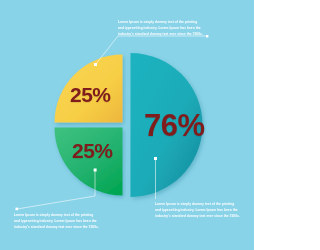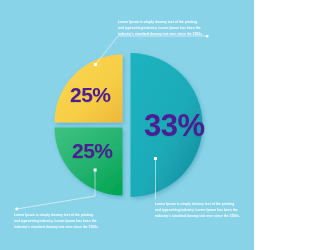--- a/index.html
+++ b/index.html
@@ -32,7 +32,7 @@
 
   .slice-label {
     position: absolute;
-    color: #4c1d95;
+    color: #7f1d1d;
     font-weight: bold;
     font-family: "Liberation Sans", sans-serif;
     letter-spacing: -0.5px;

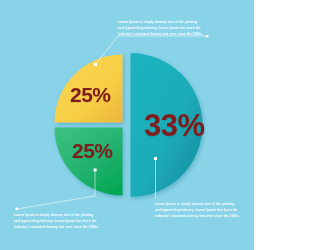--- a/index.html
+++ b/index.html
@@ -148,7 +148,7 @@
     </g>
   </svg>
 
-  <div class="slice-label label-major">33%</div>
+  <div class="slice-label label-major">76%</div>
 
   <div class="slice-label label-upper">25%</div>
 

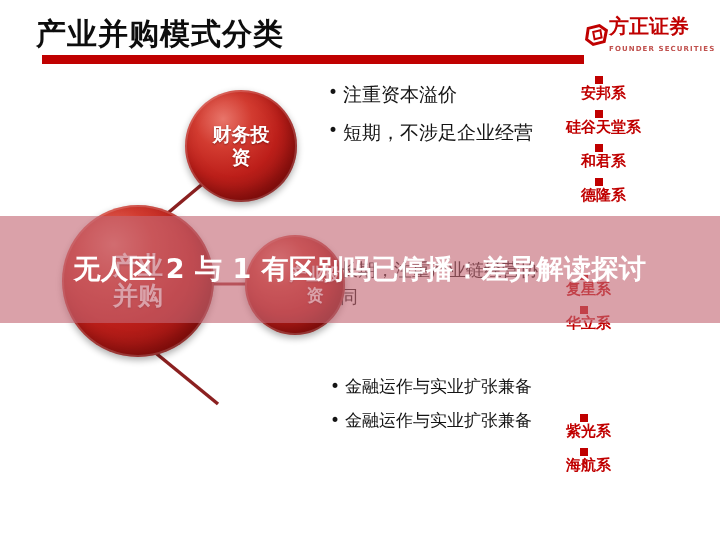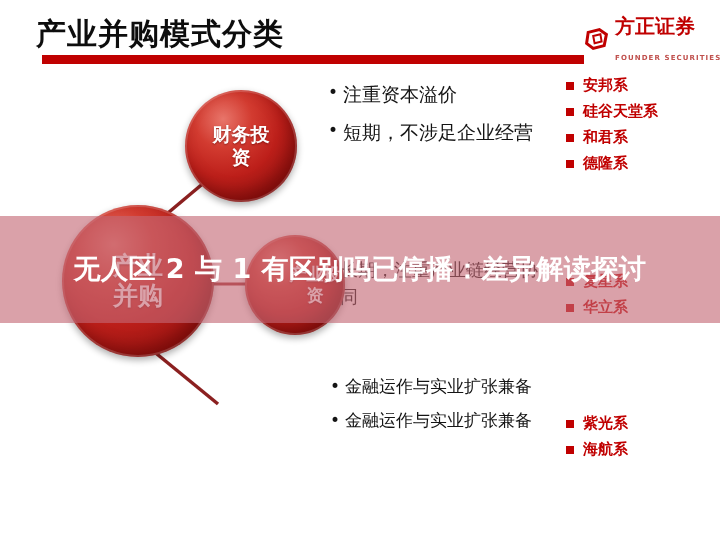--- a/index.html
+++ b/index.html
@@ -45,7 +45,7 @@
     top: 16px;
     display: flex;
     align-items: center;
-    gap: 6px;
+    gap: 0;
   }
   #logo-mark {
     position: relative;

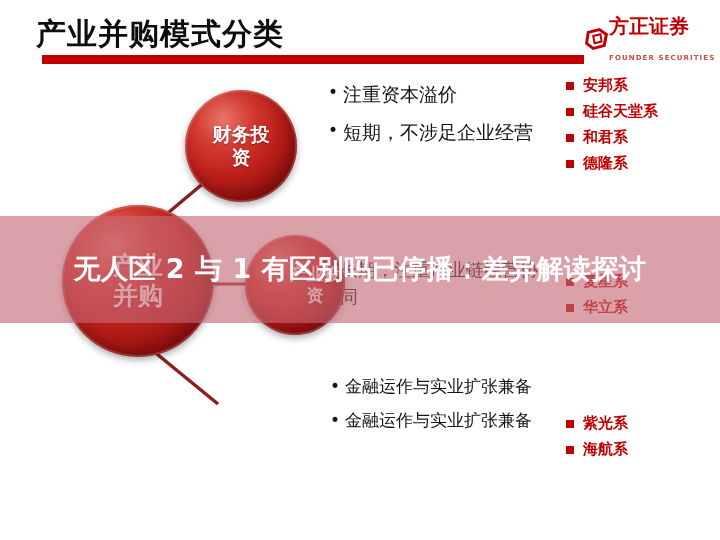--- a/index.html
+++ b/index.html
@@ -70,7 +70,7 @@
     font-weight: bold;
     color: #c0504d;
     letter-spacing: 1.1px;
-    margin-top: 19px;
+    margin-top: 10px;
     white-space: nowrap;
   }
   #logo-rule {

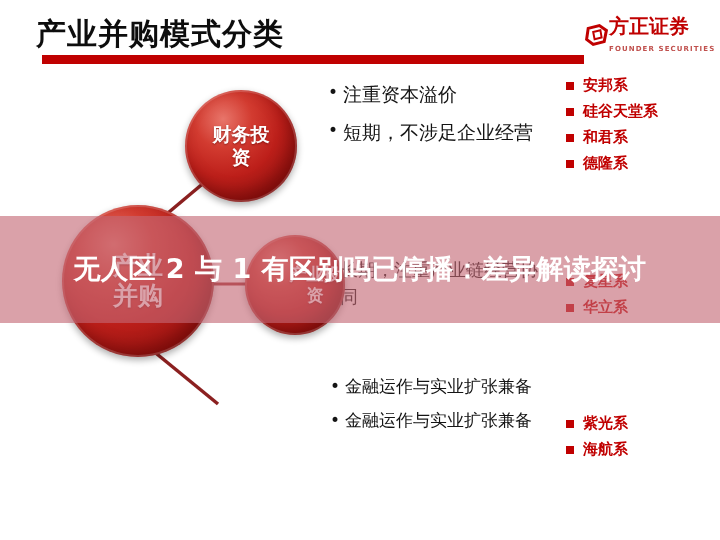--- a/index.html
+++ b/index.html
@@ -184,6 +184,7 @@
     align-items: center;
     margin-bottom: 7px;
     white-space: nowrap;
+    flex-direction: column;
   }
   .family-item .marker {
     flex: none;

**Work to complete**: Write out the records in full and exactly, omitting the pictures they hold.

**Task answer**:
--- a/index.html
+++ b/index.html
@@ -32,7 +32,7 @@
 
   .slice-label {
     position: absolute;
-    color: #4c1d95;
+    color: #7f1d1d;
     font-weight: bold;
     font-family: "Liberation Sans", sans-serif;
     letter-spacing: -0.5px;

--- a/index.html
+++ b/index.html
@@ -148,7 +148,7 @@
     </g>
   </svg>
 
-  <div class="slice-label label-major">33%</div>
+  <div class="slice-label label-major">76%</div>
 
   <div class="slice-label label-upper">25%</div>
 

--- a/index.html
+++ b/index.html
@@ -45,7 +45,7 @@
     top: 16px;
     display: flex;
     align-items: center;
-    gap: 6px;
+    gap: 0;
   }
   #logo-mark {
     position: relative;

--- a/index.html
+++ b/index.html
@@ -70,7 +70,7 @@
     font-weight: bold;
     color: #c0504d;
     letter-spacing: 1.1px;
-    margin-top: 19px;
+    margin-top: 10px;
     white-space: nowrap;
   }
   #logo-rule {

--- a/index.html
+++ b/index.html
@@ -184,6 +184,7 @@
     align-items: center;
     margin-bottom: 7px;
     white-space: nowrap;
+    flex-direction: column;
   }
   .family-item .marker {
     flex: none;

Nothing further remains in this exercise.